S'exprimant lors d'un récent dialogue national de financement de la santé à Abuja, M. Taiwo Oyedele, président du comité présidentiel de la politique fiscale et des réformes fiscaux, a révélé que le gouvernement fédéral finalisait un projet de politique pour canaliser les revenus d'imposition d'accise provenant de l'alcool, du tabac et des boissons sucrées dans le financement de la santé. Selon lui, la politique sera bientôt soumise au ministre de la Santé et de la protection sociale.

Répondant à la divulgation dans un communiqué lundi, CAPPA a référencé l'Organisation locale et mondiale de l'Organisation de la santé mondiale (OMS) montrant que le Nigéria est sous le choc du financement de santé publique très inadéquat et de lutte contre la double charge des maladies non transmissibles (NCDS), alimentées par les citoyens.

Ces maladies, a-t-elle ajouté, étaient responsables de près de 30% de tous les décès du pays, faisant de la situation une urgence de santé publique.

En lançant le projet de politique, le FG a démontré son engagement à s'attaquer à la recrudescence des MNT dans le pays, a déclaré Cappa.

Il a exhorté le gouvernement à prendre des mesures globales, non seulement par les impôts sur les péchés, mais aussi en adoptant les recommandations de l'OMS et du CAPPA pour rendre les taxes efficaces. Cela impliquerait les analyser sur les taux suffisamment élevés pour réduire la consommation, encourager la reformulation des produits et, finalement, faciliter le fardeau de la santé du pays.

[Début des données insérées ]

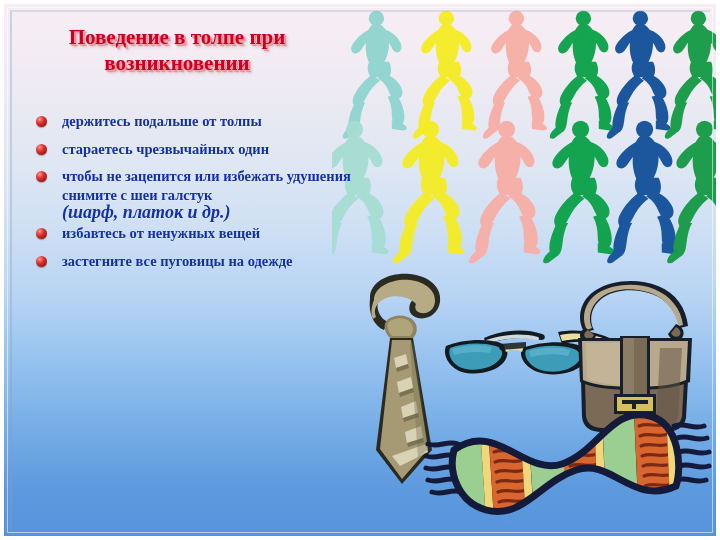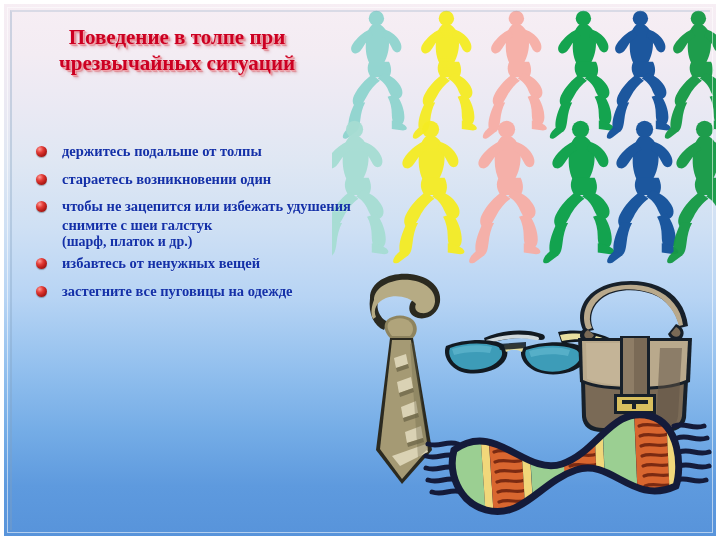--- a/index.html
+++ b/index.html
@@ -414,6 +414,7 @@
 
   <div id="title">
     <span class="tline">Поведение в толпе при</span>
+    <span class="tline">возникновении</span>
     <span class="tline">чрезвычайных ситуаций</span>
   </div>
 

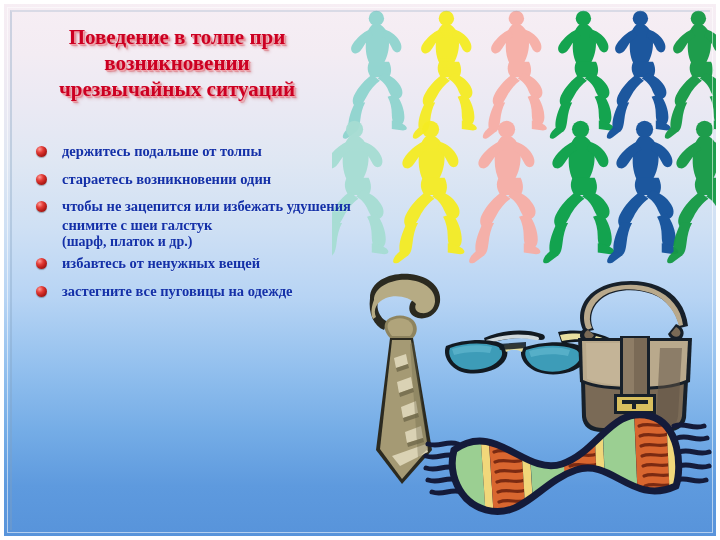--- a/index.html
+++ b/index.html
@@ -415,7 +415,6 @@
   <div id="title">
     <span class="tline">Поведение в толпе при</span>
     <span class="tline">возникновении</span>
-    <span class="tline">чрезвычайных ситуаций</span>
   </div>
 
   <div id="bullets">

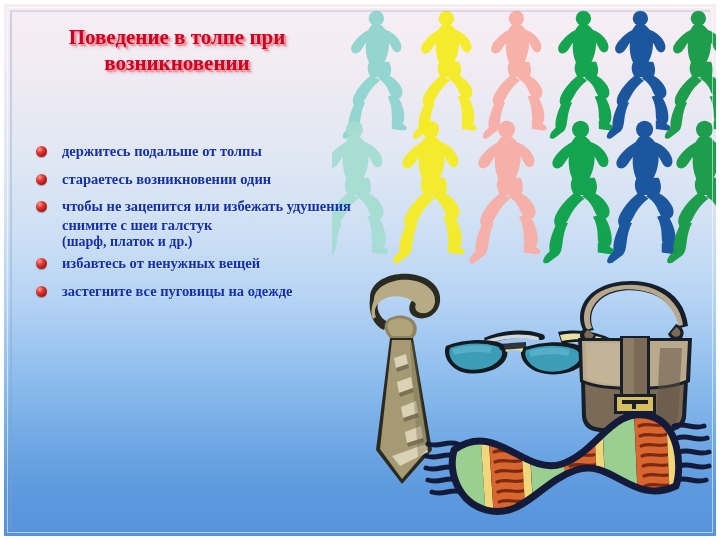--- a/index.html
+++ b/index.html
@@ -99,7 +99,7 @@
   #bullets {
     position: absolute;
     left: 34px;
-    top: 142px;
+    top: 112px;
     width: 320px;
     z-index: 20;
   }

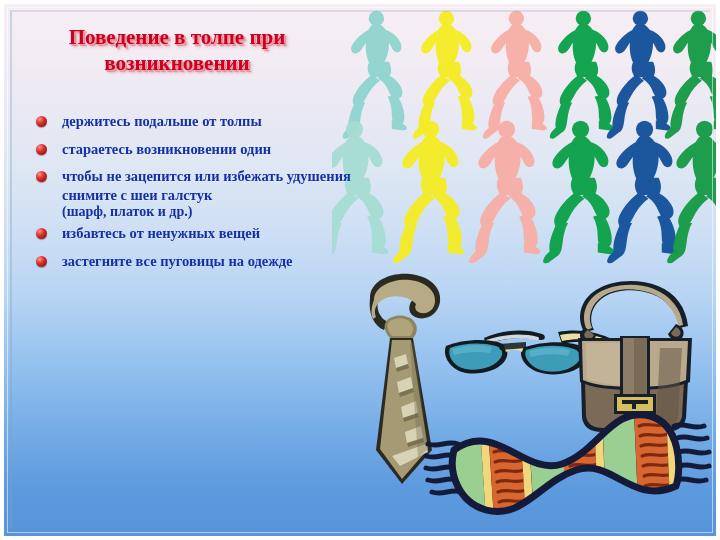--- a/index.html
+++ b/index.html
@@ -426,7 +426,7 @@
 
     <div class="bullet-row">
       <span class="bullet-dot"></span>
-      <span class="bullet-text">стараетесь возникновении один</span>
+      <span class="bullet-text">стараетесь чрезвычайных один</span>
     </div>
 
     <div class="bullet-row tight">

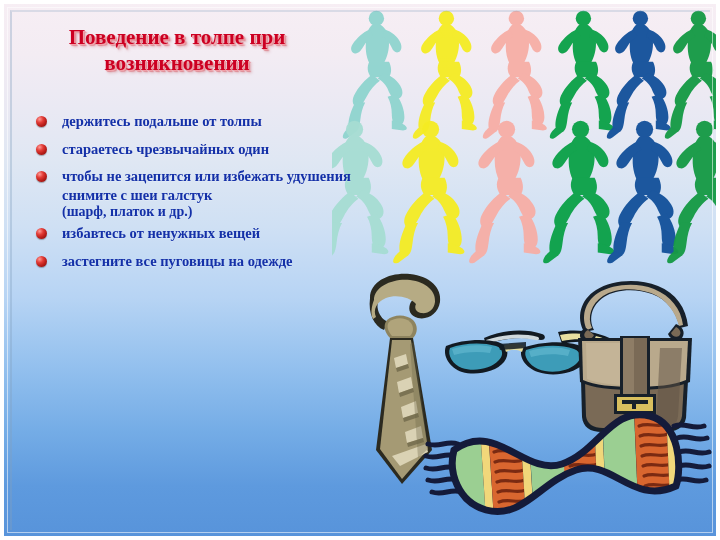--- a/index.html
+++ b/index.html
@@ -135,7 +135,8 @@
     text-shadow: 0 1px 0 rgba(255,255,255,0.22);
   }
   .bullet-text.note {
-    font-size: 14px;
+    font-style: italic;
+    font-size: 18px;
     line-height: 16px;
   }
 </style>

L'OMS avait récemment conseillé au Nigéria et à d'autres États membres d'augmenter les prix des boissons sucrées, de l'alcool et du tabac de 50% grâce à l'imposition au cours de la prochaine décennie, comme moyen de freiner les MNT. L'organisation a exprimé sa confiance que de telles mesures réduiraient la consommation de ces produits nocifs, qui contribuent à des maladies telles que le diabète et le cancer, tout en générant des revenus critiques pour la santé publique. L'appel faisait partie de son «initiative 3 par 35», un effort mondial, qui, selon l'OMS, vient à un moment où les systèmes de santé sont soumis à une immense pression de l'augmentation des MNT, de la rétrécissement de l'aide au développement et de la dette publique croissante.

Les MNT, y compris les maladies cardiaques, le cancer et le diabète, représentent plus de 75% de tous les décès dans le monde et, selon l'OMS, une augmentation ponctuelle de prix de 50% sur ces produits pourrait empêcher 50 millions de décès prématurés au cours des 50 prochaines années.

Akinbode Oluwafemi, directeur exécutif de CAPPA, a applaudi le courage et la vision du comité des réformes fiscaux dans la rédaction de la politique, mais a averti qu'à moins que les taxes de santé ne soient augmentées à un seuil efficace, la politique n'atteindra pas son objectif prévu.

«Nous félicitons le gouvernement d'avoir proposé de affecter les revenus de la taxe sur le péché à la santé publique, comme un long préconisé par l'OMS, la CAPPA et d'autres organisations de la société civile de santé professionnelle au Nigéria. Cependant, nous devons souligner que dans le cas des boissons sucrées, l'impact de ce projet de politique ne sera maximisé que si le Nigéria ne fait que le lit à la fin de la Taxe SSB.

«Le CAPPA a systématiquement recommandé, sur la base de preuves disponibles et de recherches approfondies, que le service d'accise actuel N10 par litre – introduit en vertu de la loi sur les finances 2021 – est très inadéquat. À 10, la taxe ne représente qu'environ 3,33 N300, 50cl, moins de 1% du prix de détail. indiqué.